Pour moi, ça irait. Tout se passerait bien. Une belle journée devant eux. Trop belle pour anticiper l'appel.
Même pas 16h, un mercredi, à seulement une semaine de Noël. Au commissariat : l'épuisement général de la fin d'année. On pionçait les yeux ouverts. C'était tranquille. 'Fallait pas se leurrer : calme typique de la période. Et il est trompeur, ce répit. La nuit de la St Sylvestre, que tous les flics appréhendent, y compris dans les patelins, allait démentir ça en moins de deux. Même moi je l'attendais avec une boule dans la gorge. Alors, pour me changer les idées, je m'enfonçais dans la paperasse, quelques dossiers à clore, pas vraiment de plaintes à traiter, à part les lamentations habituelles des tapineuses. Vers Noël, les clients cherchent la chaleur humaine, celle que les fêtes agitent sous leurs nez, plutôt qu'une simple baise. Z'ont quelques ardeurs à calmer. L'atmosphère du poste s'était chargée de vapeurs d'alcool sucré, aussi douce que du coton. Dans l'ensemble, ambiance désinvolte. En aurait presque fait oublier la prise de pouvoir que je commençais à expérimenter. Y allais mollo cela dit.

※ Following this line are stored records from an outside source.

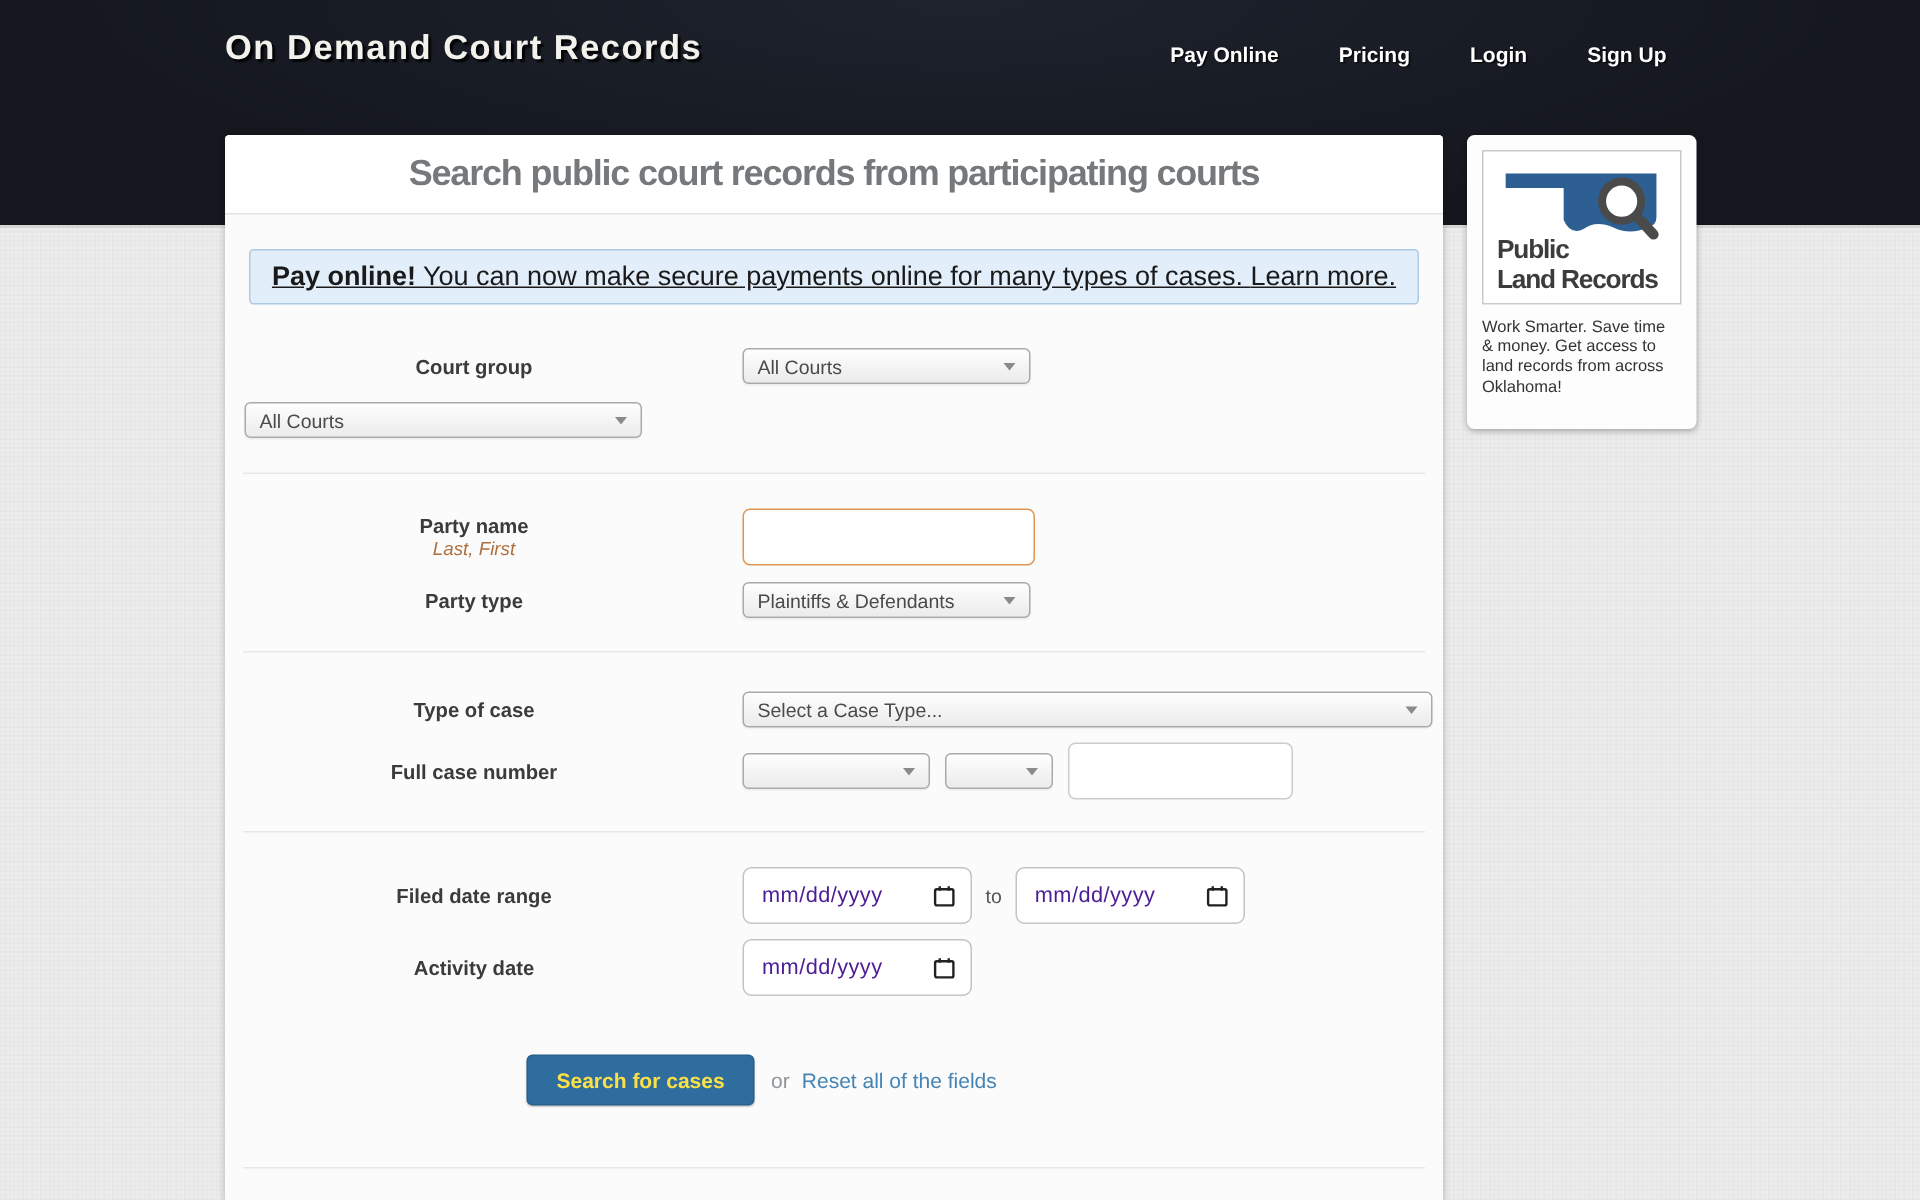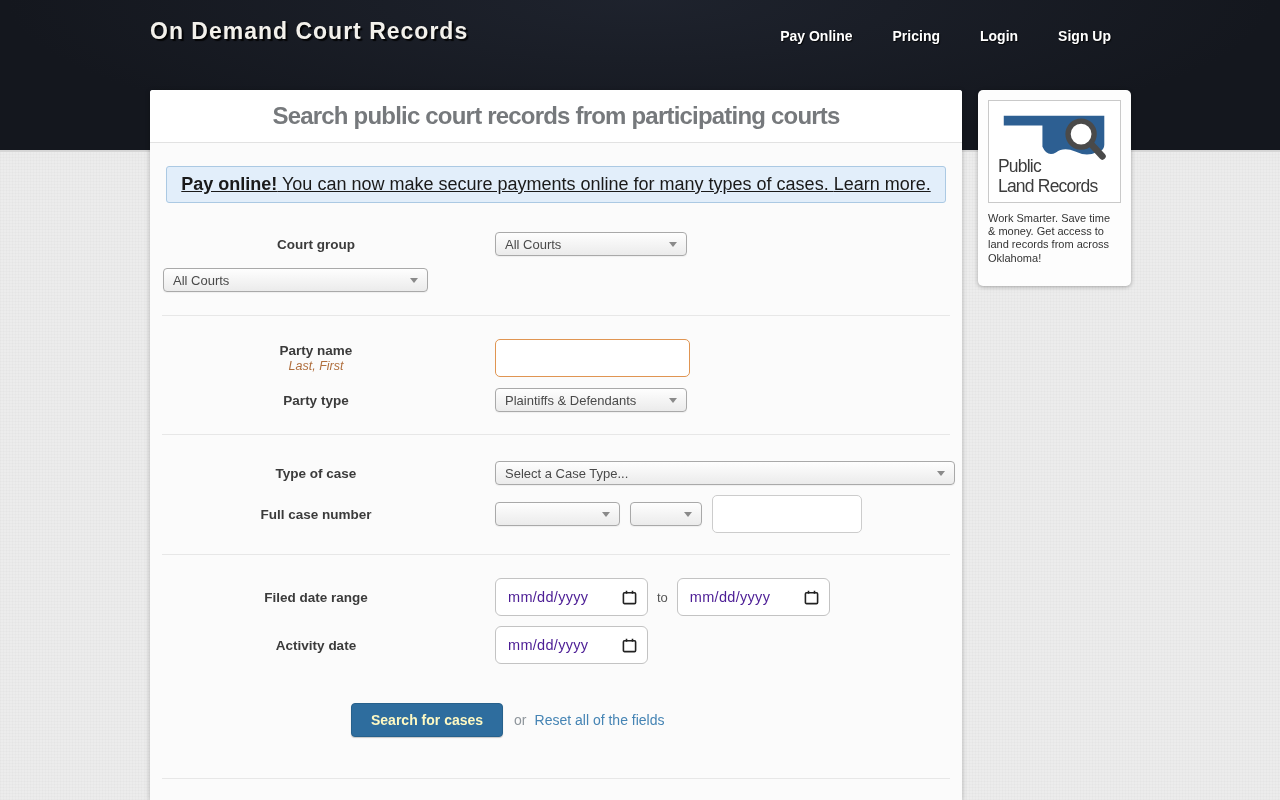--- a/index.html
+++ b/index.html
@@ -104,41 +104,41 @@
     width:153px; height:38px; border:1px solid #c3c3c3; border-radius:6px;
     background:#fff; display:flex; align-items:center; justify-content:space-between;
     padding:0 10px 0 12px; cursor:text;
   }
   .date-field .date-text { font-size:14.5px; color:#4c1d95; letter-spacing:0.3px; }
   .date-sep { margin:0 9px; font-size:13px; color:#555; }
 
   .actions-row { display:flex; align-items:center; margin-left:201px; }
   .search-btn {
     height:34px; padding:0 19px; background:#2e6d9e; border:1px solid #27618c;
-    border-radius:4px; color:#fef9c3; font-size:14px; font-weight:bold;
+    border-radius:4px; color:#fde047; font-size:14px; font-weight:bold;
     font-family:"Liberation Sans", sans-serif; cursor:pointer;
     box-shadow:0 1px 1px rgba(0,0,0,0.2);
   }
   .or-text { margin:0 8px 0 11px; font-size:14px; color:#8e959b; }
   .reset-link { font-size:14px; color:#4584b4; text-decoration:none; cursor:pointer; }
 
   
   .sidebar-widget {
     position:absolute; left:978px; top:90px; width:153px; height:196px;
     background:#fdfdfd; border-radius:5px; box-shadow:0 1px 4px rgba(0,0,0,0.3);
     padding:10px;
   }
   .plr-logo-box {
     width:133px; height:103px; background:#fff; border:1px solid #c9c9c9;
     position:relative; cursor:pointer;
   }
   .plr-logo-box svg.ok-map { position:absolute; top:7px; left:12px; }
   .plr-logo-text {
     position:absolute; left:9px; bottom:5px; color:#3c3c3c;
-    font-size:17.5px; font-weight:400; line-height:1.18; letter-spacing:-0.8px;
+    font-size:17.5px; font-weight:700; line-height:1.18; letter-spacing:-0.8px;
     white-space:nowrap;
   }
   .sidebar-desc {
     margin-top:9px; font-size:11px; line-height:1.2; color:#333; width:126px;
   }
 
   
   .sec-1 { padding:29px 0 23px 0; }
   .sec-2 { padding:23px 0 22px 0; }
   .sec-3 { padding:26px 0 21px 0; }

Me sentais bien. Humeur du leader à qui tout sourit. Étais proche de ce que certains nommeraient « le bonheur ». À cette époque, je commençais à entrevoir ce qui m'avait dépassé pendant longtemps, ce qui était resté brumeux, comme un ancien fantôme : la promesse d'un avenir à l'abri de la misère, pour moi et pour mes proches. M'imaginais alors vieillir, prendre du galon, puis une retraite confortable aux côtés de ma femme, alors que mon enfant aurait poursuivi ses études. Oh, bien sûr, j'aurais sans doute déjà atteint le dallage crasseux d'une maison de retraite minable que Samuel aurait été en âge d'entrer à l'université (pas comme si il avait eu d'autre choix, le pauvre ; Rachel avait été catégorique là-dessus). Et puis tant pis ! j'allais pas non-plus me reprocher le choix (la contrainte ?) d'une paternité tardive. Depuis un brave moment, j'avais accepté mon sort. Soumis sans regret. Pour tout dire, étais même franchement satisfait, dans l'fond.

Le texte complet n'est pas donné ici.